I know exactly how you feel! Mine are 3 and 7 now, and my son came up with the brilliant idea that I should have twin (a girl and a boy, so that each of them would have a mate :)). My husband is against the idea of trying for another, since there are various genetic issues, financial, and my health issues to worry about. Not to mention that we live in a 1100 sq foot, 2 bedroom apt – wherever would we put another child? So, I have to acquiesce, while I secretly yearn for another little one to hold and love. Besides, I’m not getting any younger! 🙂
Twin girl and boy sounds perfect! 😉 You might as well go for it and get bunk beds, it will be like a cruise ship! =P But really, rationally speaking I think it will never make sense. At this point we need to decide with our heart and think long term. To be honest the first few months after having a baby are very rough for me but when you fast-forward a few weeks I love having a little one at home.
I have two, and it feels just right!

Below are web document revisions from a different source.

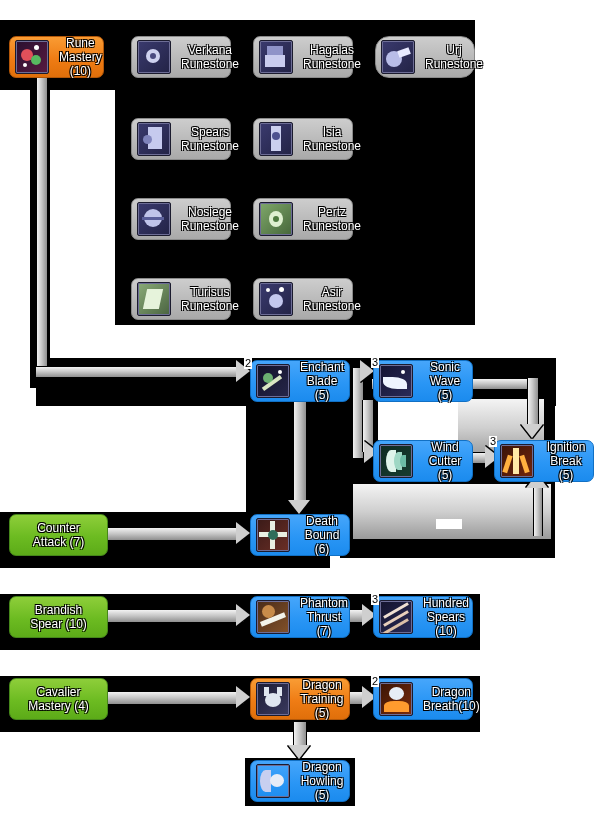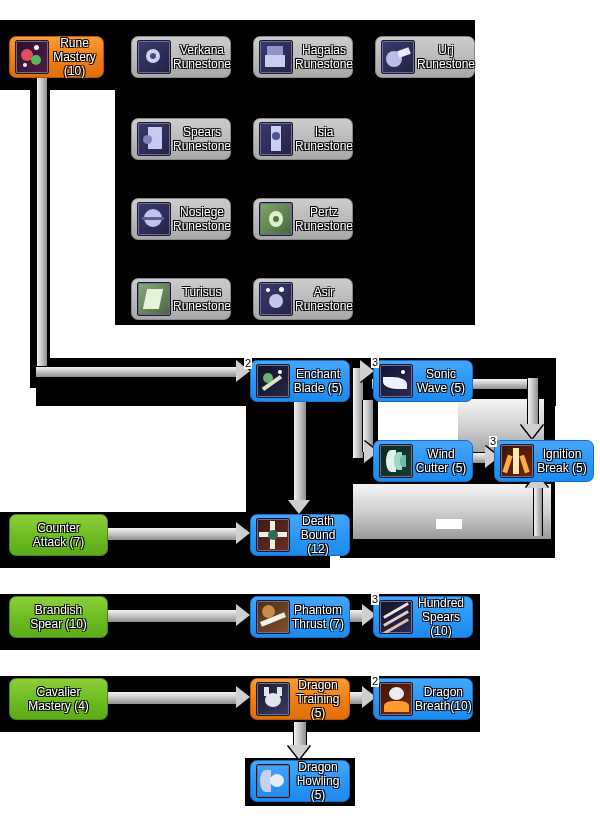--- a/index.html
+++ b/index.html
@@ -70,7 +70,7 @@
     text-shadow: 1px 1px 0 #000, -1px 1px 0 #000, 1px -1px 0 #000, -1px -1px 0 #000;
     letter-spacing: 0px;
     white-space: pre-line;
-    padding-left: 2px;
+    padding-left: 10px;
     font-family: "Liberation Sans", sans-serif;
   }
   .node.green .label { padding-left: 0; }

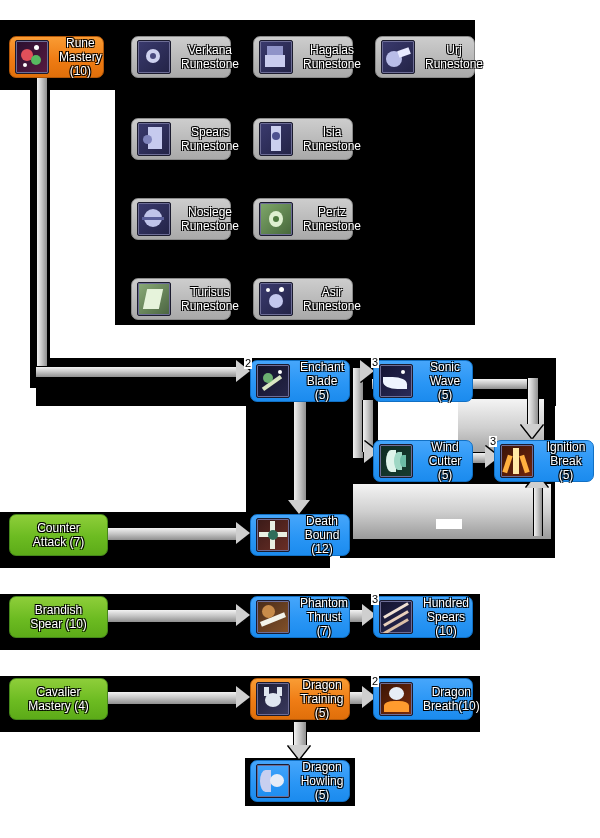--- a/index.html
+++ b/index.html
@@ -241,7 +241,7 @@
 Runestone</span>
   </div>
 
-  <div class="node grey" style="left:375px; top:36px;">
+  <div class="node grey" style="left:375px; top:36px;border-radius:14px;">
     <span class="icon" style="background:linear-gradient(135deg,#3a3a6e,#232346);">
       <span class="ico-dot" style="left:4px;top:10px;width:16px;height:16px;background:#b9bde8;"></span>
       <span class="ico-bar" style="left:16px;top:8px;width:12px;height:7px;background:#e8eaff;transform:rotate(-20deg);"></span>

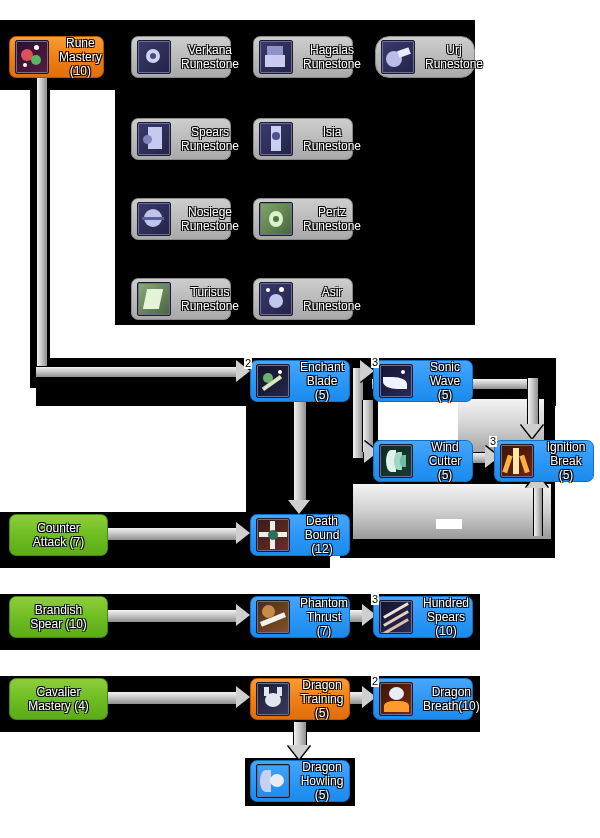--- a/index.html
+++ b/index.html
@@ -355,7 +355,7 @@
       <span class="ico-dot" style="left:11px;top:11px;width:10px;height:10px;background:#2f6d5a;"></span>
     </span>
     <span class="label">Death
-Bound (12)</span>
+Bound (6)</span>
   </div>
 
   <div class="node green" style="left:9px; top:596px; width:99px;">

I knew I was done when I started giving away all of the baby stuff and didn’t think twice about it. You’ve got to do what’s in your heart!
Jen 🙂
That’s exactly right, Jen, do what’s in your heart… At this point I think the only thing stopping us are circumstances but maybe once we are settled down in our new place we will be able to start fresh and think clearly whether we want to go for it or not.
Thanks for your honest sharing! I constantly go back and forth with this, rather obsessively, as we need to decide…we shall see. In the meanwhile, sounds like you are enjoying your little guys. Hooray for enjoying where we are, right this very moment.
Hi Melissa! I’m so glad I’m not alone!!! Thanks for sharing your experience as well. Hope the decision process goes smoothly! Take care!